> **Extracted entries**:
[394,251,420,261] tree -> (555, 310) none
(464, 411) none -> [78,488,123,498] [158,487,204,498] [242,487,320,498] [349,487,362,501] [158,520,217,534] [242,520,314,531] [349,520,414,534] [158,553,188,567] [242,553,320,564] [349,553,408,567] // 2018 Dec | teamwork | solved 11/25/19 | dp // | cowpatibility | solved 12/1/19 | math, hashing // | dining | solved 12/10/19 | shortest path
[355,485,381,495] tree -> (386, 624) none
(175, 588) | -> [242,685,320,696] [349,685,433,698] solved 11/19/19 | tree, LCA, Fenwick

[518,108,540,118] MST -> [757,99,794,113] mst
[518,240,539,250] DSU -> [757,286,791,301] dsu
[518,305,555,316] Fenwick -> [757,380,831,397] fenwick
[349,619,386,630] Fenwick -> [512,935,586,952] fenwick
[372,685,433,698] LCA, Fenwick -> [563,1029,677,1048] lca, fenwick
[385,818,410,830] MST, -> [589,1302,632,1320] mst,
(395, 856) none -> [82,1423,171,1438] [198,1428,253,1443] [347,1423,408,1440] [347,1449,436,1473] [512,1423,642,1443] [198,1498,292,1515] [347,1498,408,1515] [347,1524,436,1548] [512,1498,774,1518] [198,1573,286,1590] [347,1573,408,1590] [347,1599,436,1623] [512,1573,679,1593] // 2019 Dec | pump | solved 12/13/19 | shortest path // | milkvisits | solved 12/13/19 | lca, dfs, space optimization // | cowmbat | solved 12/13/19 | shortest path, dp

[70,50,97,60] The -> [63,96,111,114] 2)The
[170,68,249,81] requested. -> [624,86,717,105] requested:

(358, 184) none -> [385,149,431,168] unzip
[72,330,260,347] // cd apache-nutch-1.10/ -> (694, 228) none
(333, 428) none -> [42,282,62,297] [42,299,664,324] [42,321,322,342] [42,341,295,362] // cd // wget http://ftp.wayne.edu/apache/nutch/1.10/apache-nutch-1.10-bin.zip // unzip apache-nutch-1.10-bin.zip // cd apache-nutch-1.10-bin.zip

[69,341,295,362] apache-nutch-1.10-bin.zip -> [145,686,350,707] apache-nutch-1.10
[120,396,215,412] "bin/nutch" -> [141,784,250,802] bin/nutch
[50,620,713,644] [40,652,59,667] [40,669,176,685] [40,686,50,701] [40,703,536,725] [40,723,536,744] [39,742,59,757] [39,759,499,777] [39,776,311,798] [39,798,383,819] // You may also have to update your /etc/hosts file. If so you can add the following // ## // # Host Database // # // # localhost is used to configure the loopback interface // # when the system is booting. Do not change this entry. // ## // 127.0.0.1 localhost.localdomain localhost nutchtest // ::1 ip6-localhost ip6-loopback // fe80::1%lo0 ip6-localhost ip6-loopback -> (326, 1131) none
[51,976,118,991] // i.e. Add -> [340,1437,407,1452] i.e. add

> **Task to carry out**:
Among the lines of the data above, find those with the word "tree" and show them.

> **Response to this exercise**:
[394,251,420,261] tree -> (555, 310) none
[355,485,381,495] tree -> (386, 624) none
(175, 588) | -> [242,685,320,696] [349,685,433,698] solved 11/19/19 | tree, LCA, Fenwick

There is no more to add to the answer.